Fine-tuning optional for document workflows
Fireworks AI customer at Hebbia on serving state-of-the-art models with unified APIs
This reveals that Hebbia treated model progress as an external supply curve, not an internal training problem. For Hebbia’s document analysis workflows, the bottleneck was getting the newest strong open models into production fast, with stable latency and routing, not squeezing marginal gains from retraining weights.

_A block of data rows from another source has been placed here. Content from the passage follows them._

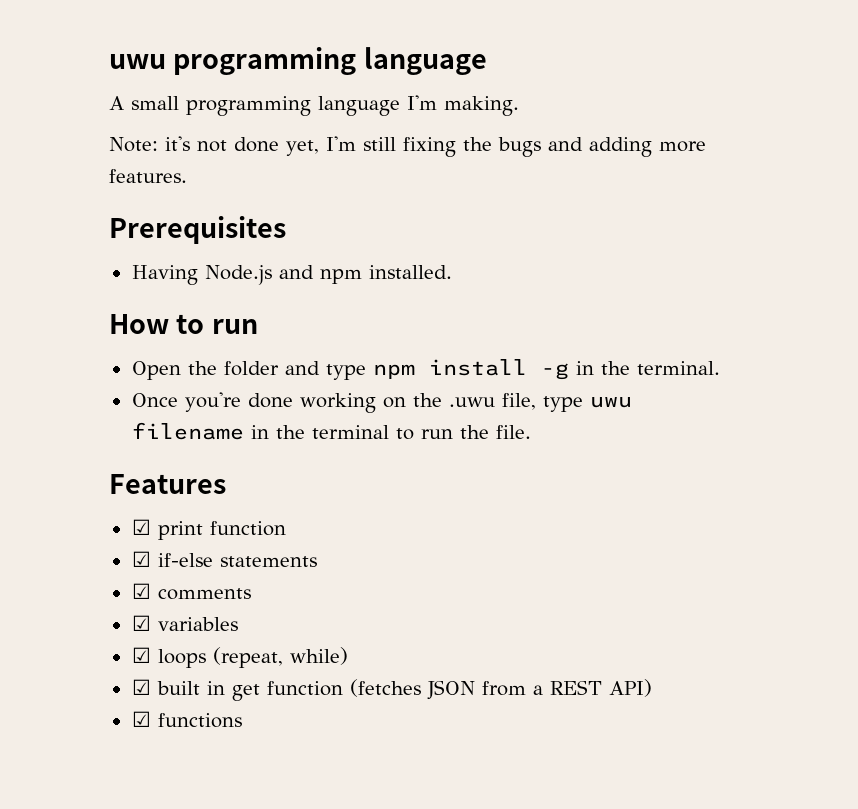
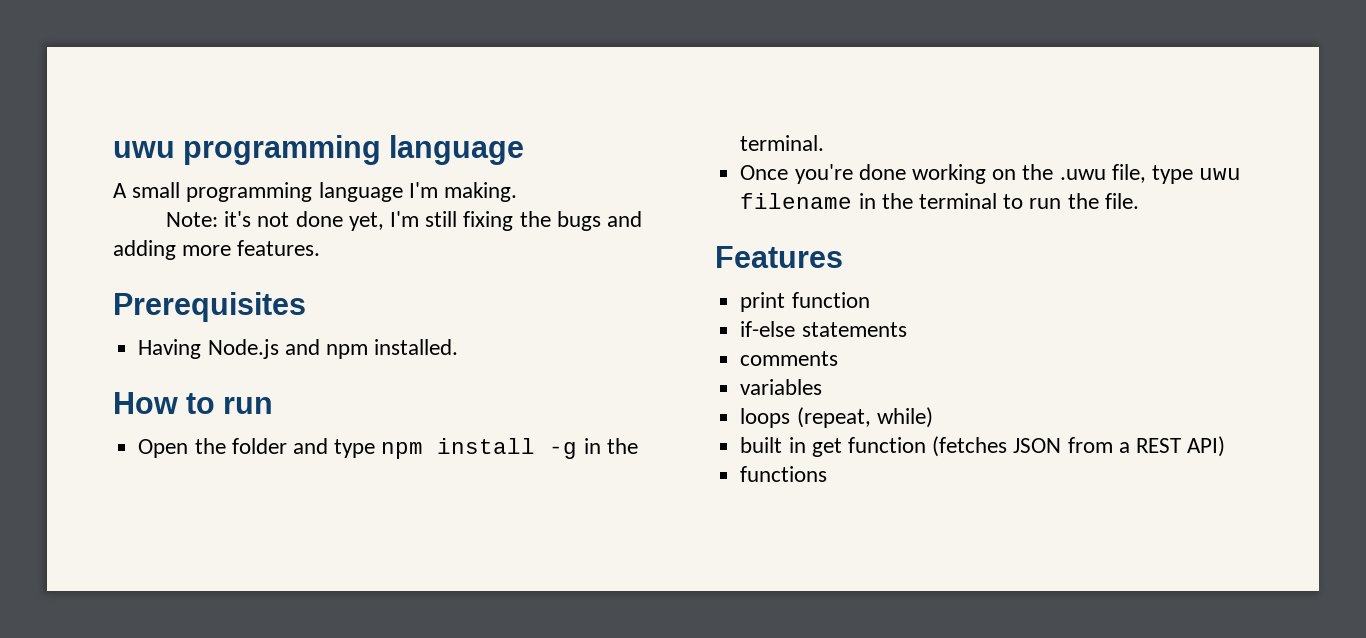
[131,519,151,535] ☑ -> (843, 257) none
[131,551,151,567] ☑ -> (870, 300) none
[131,583,151,599] ☑ -> (907, 329) none
[131,615,151,631] ☑ -> (839, 358) none
[131,647,151,663] ☑ -> (823, 387) none
[131,679,151,695] ☑ -> (933, 417) none
[131,711,151,727] ☑ -> (1226, 446) none

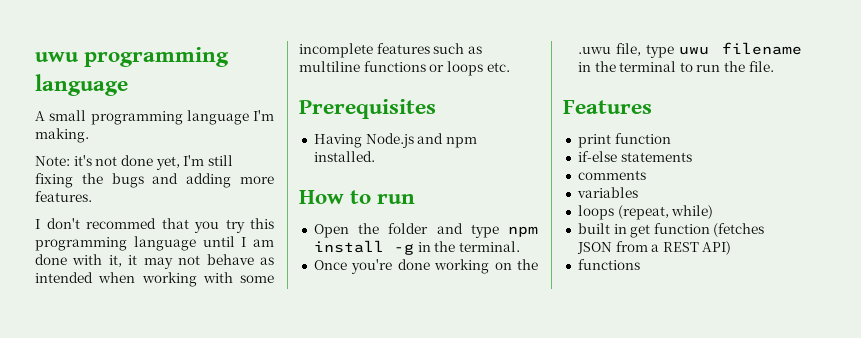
(321, 248) none -> [35,218,274,233] [35,236,274,251] [35,254,274,269] [35,272,274,287] [299,43,482,58] [299,61,510,76] // I don't recommed that you try this programming language until I am done with it, it may not behave as intended when working with some incomplete features such as multiline functions or loops etc.

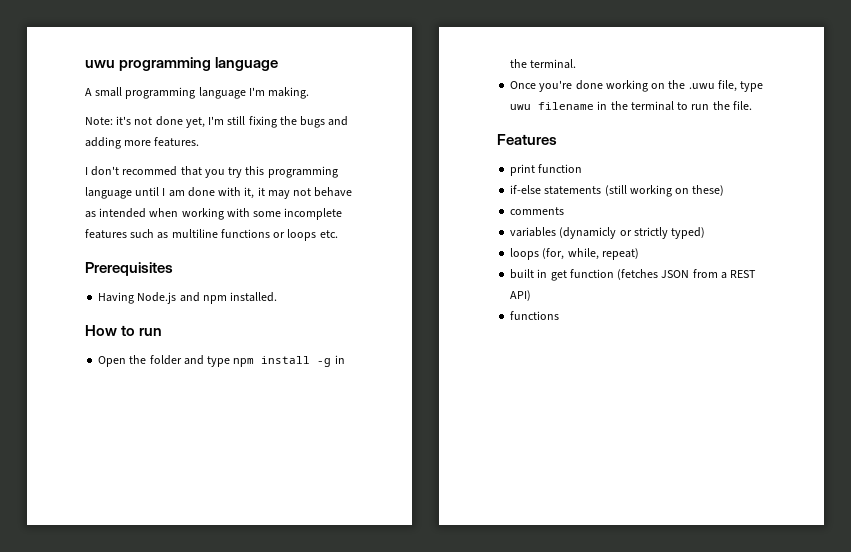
[577,170,646,180] [576,187,638,198] [577,205,714,220] // comments // variables // loops (repeat, while) -> [604,185,725,197] [510,207,565,215] [510,227,706,239] [510,248,639,260] (still working on these) // comments // variables (dynamicly or strictly typed) // loops (for, while, repeat)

In practice, prompting, retrieval, and model choice were enough to adapt models to customer work, while each new model release delivered the bigger jump in reasoning quality.
-
Hebbia’s actual workloads were mixed, high concurrency chat for analysts, token heavy batch reviews of large data rooms, and bursty model experimentation. That made unified APIs, token controls, observability, and same day access to new checkpoints more valuable than a custom fine tuning pipeline.
-
This is a specific product philosophy, not a universal law. OpenPipe argues the opposite for repetitive tasks, that fine tuning smaller models can cut inference cost, improve reliability on nuanced instructions, and beat stuffing many examples into every prompt. The split depends on whether the job is general reasoning or narrow repeatable classification.
-
The provider choice followed that philosophy. Hebbia compared Fireworks mainly against Bedrock, and picked Fireworks because its catalog of fresh open models moved faster and fit Hebbia’s existing OpenAI style abstraction layer. Raw GPU clouds were not serious options because Hebbia did not want to own training, scheduling, or serving complexity.
As frontier models keep improving in large discrete jumps, more application companies will treat fine tuning as optional and compete on routing, retrieval, and workflow design instead. Fine tuning will remain strongest in narrow, high volume tasks where consistency and token efficiency matter more than having instant access to the newest reasoning model.